I think that 2020 is the year that Neural MT became just MT. Just regular MT. It is superfluous to add neural anymore because most of the MT discussions and applications that you see today are NMT based and it would be like saying Car Transportation. It might still be useful to say SMT or RBMT to point out use that is not a current mainstream approach, but it is less necessary to say neural MT anymore.  While NMT was indeed a big or even HUGE leap forward, we have reached a phase where much of the best research and discussion is focused on superior implementation and application of NMT, rather than just simply using NMT. There are many open-source NMT toolkits available and it is clearly the preferred MT methodology in use today, even though SMT nor RBMT are not completely dead. And some still argue that these older approaches are better for certain specialized kinds of problems.
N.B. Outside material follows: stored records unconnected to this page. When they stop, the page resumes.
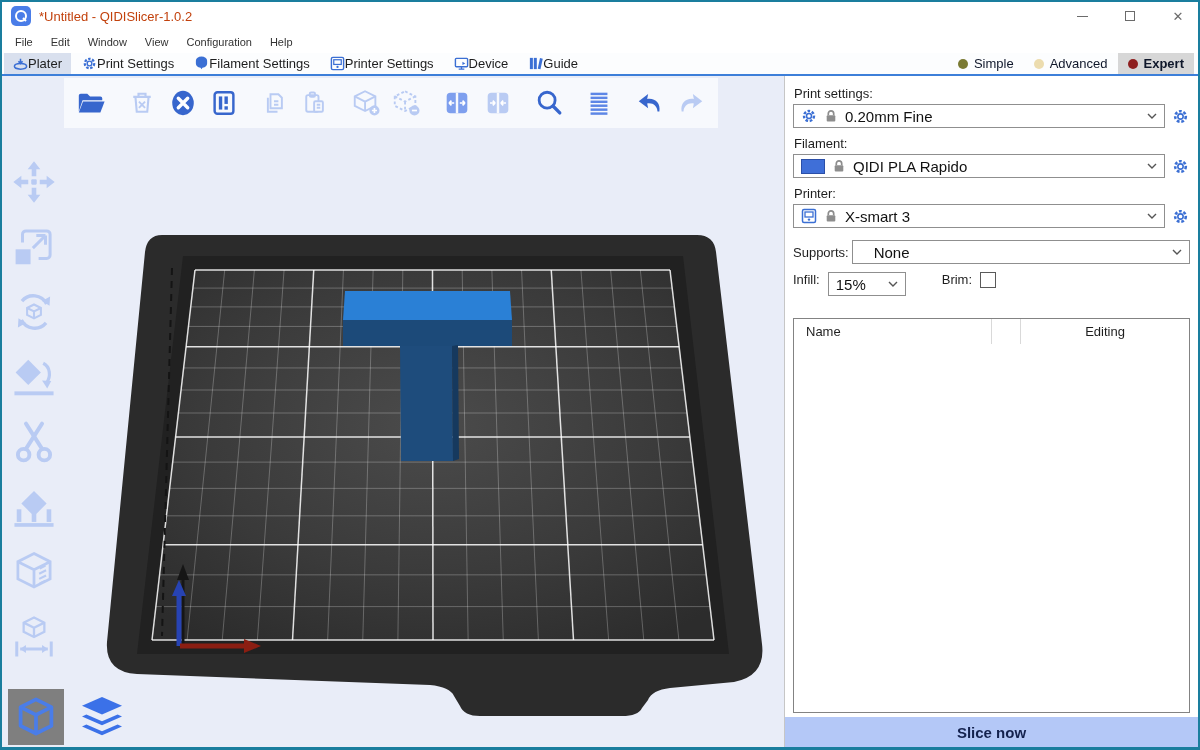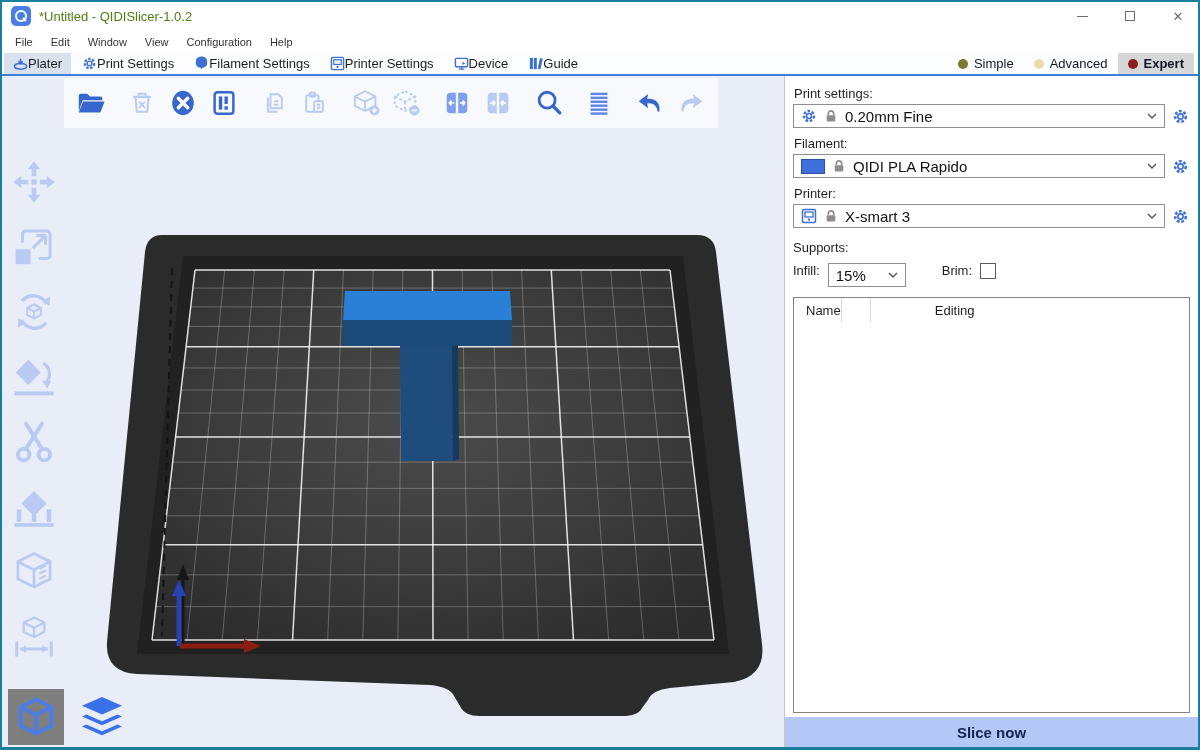--- a/index.html
+++ b/index.html
@@ -9,7 +9,7 @@
   
   .titlebar{ height:28px; display:flex; align-items:center; padding:0 0 0 9px; gap:8px; background:#fff; }
   .appicon{ width:20px; height:20px; border-radius:5px; background:#4a7de8; display:flex; align-items:center; justify-content:center; }
-  .title-text{ font-size:13px; color:#4d7c0f; flex:1; }
+  .title-text{ font-size:13px; color:#c2410c; flex:1; }
   .winbtn{ width:40px; height:28px; display:flex; align-items:center; justify-content:center; color:#6b6b6b; font-size:13px; }
   .min-glyph{ width:11px; height:0; border-top:1px solid #6b6b6b; display:block; }
   .max-glyph{ width:10px; height:10px; border:1px solid #6b6b6b; display:block; }

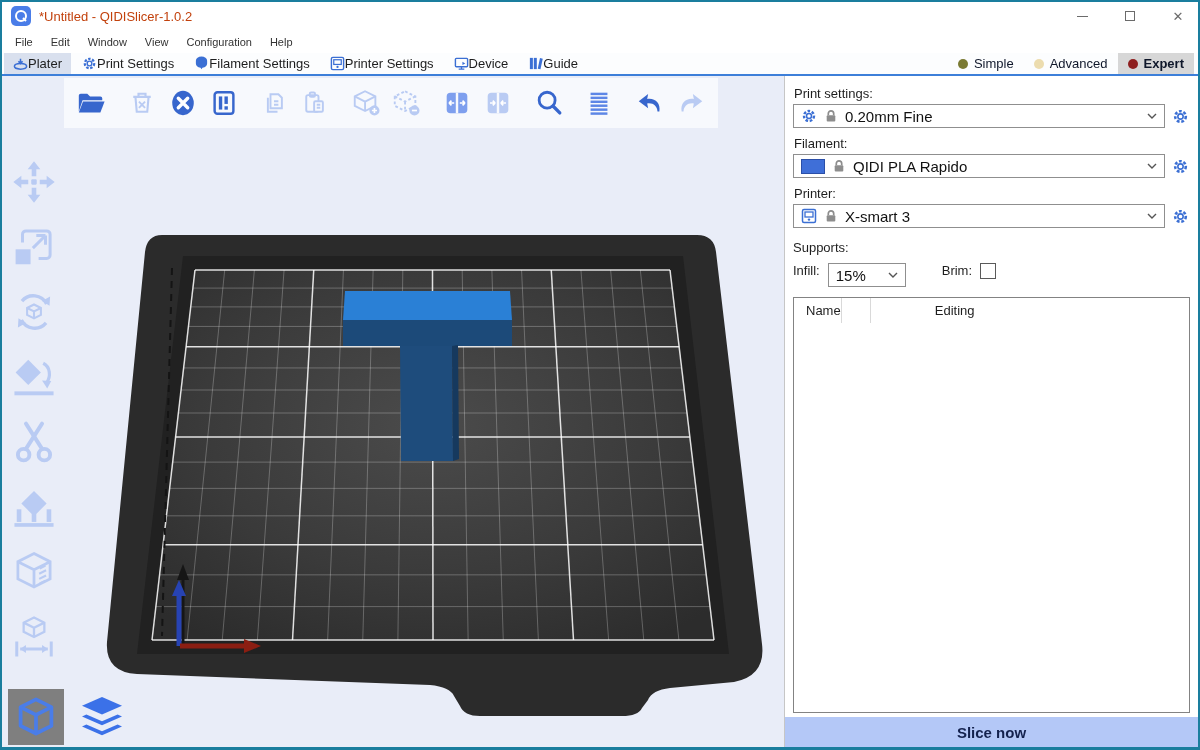--- a/index.html
+++ b/index.html
@@ -524,6 +524,12 @@
 
       <div class="supports-row">
         <span class="rp-label" style="margin:0">Supports:</span>
+        <div class="combo">
+          <span style="padding-left:14px">None</span>
+          <svg class="chev" width="10" height="6" viewBox="0 0 10 6">
+              <use href="#chev"></use>
+            </svg>
+        </div>
       </div>
 
       <div class="infill-row">

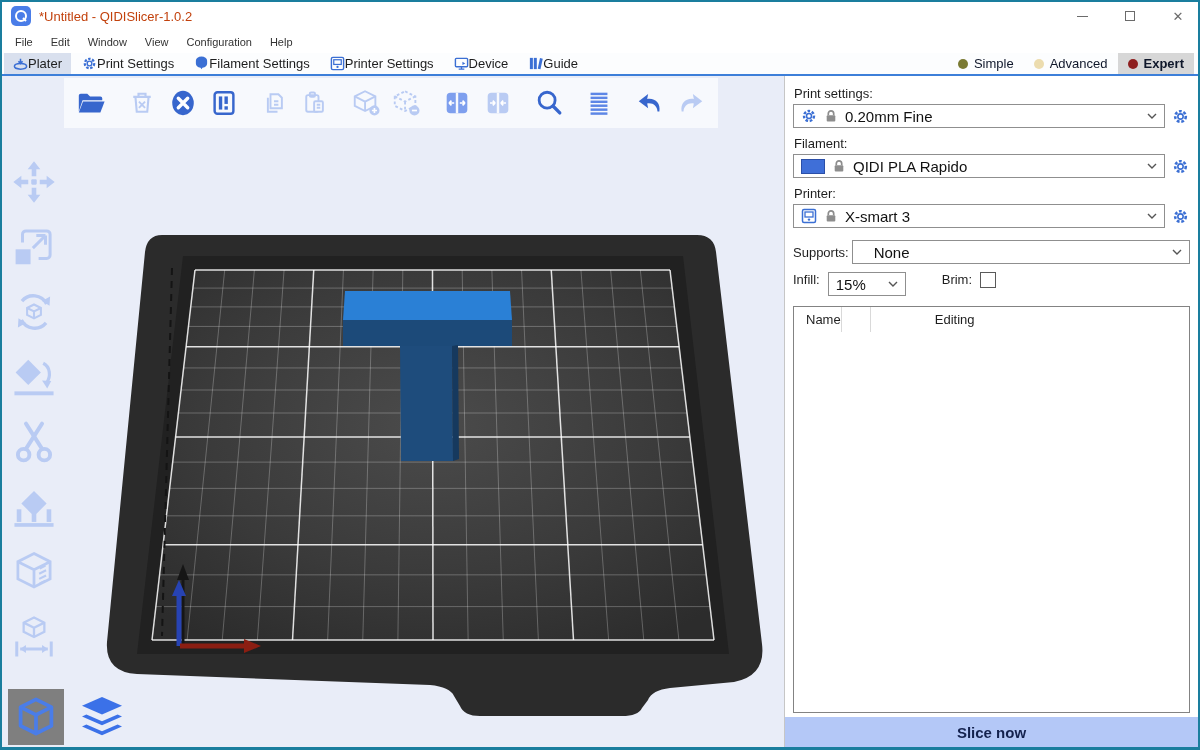--- a/index.html
+++ b/index.html
@@ -60,7 +60,7 @@
   .combo.small{ flex:0 0 78px; }
   .brim-label{ font-size:13px; color:#1e1e1e; margin-left:28px; }
   .checkbox{ width:16px; height:16px; border:1px solid #5a5a5a; background:#fff; }
-  .objlist{ flex:1; border:1px solid #838383; margin-top:2px; display:flex; flex-direction:row; min-height:0; }
+  .objlist{ flex:1; border:1px solid #838383; margin-top:14px; display:flex; flex-direction:column; min-height:0; }
   .objhead{ display:grid; grid-template-columns:1fr 30px 168px; height:25px; align-items:center; font-size:13px; color:#1e1e1e; }
   .objhead .h-name{ padding-left:12px; }
   .objhead .h-eye{ border-left:1px solid #d9d9d9; border-right:1px solid #d9d9d9; height:25px; }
However, while NMT is a significant step forward in improving the generic MT output quality, there are still many challenges and hurdles ahead. Getting back to AMTA2020, one of the sessions (C3) talked specifically about the most problematic NMT errors across many different language combinations and provided a useful snapshot of the situation. The chart below is a summary of the most common kinds of translation errors found across many different language combinations. We see that while the overall level of MT output acceptability has increased, many of the same challenges still remain. Semantic confusion around word ambiguity, unknown words, and dialectical variants continue to be challenging. NMT has a particular problem with phantom or hallucinated text - it sometimes simply creates stuff that is not in the source. But, we should be clear that the proportion of useful and acceptable translations continues to climb and is strikingly "good" in some cases.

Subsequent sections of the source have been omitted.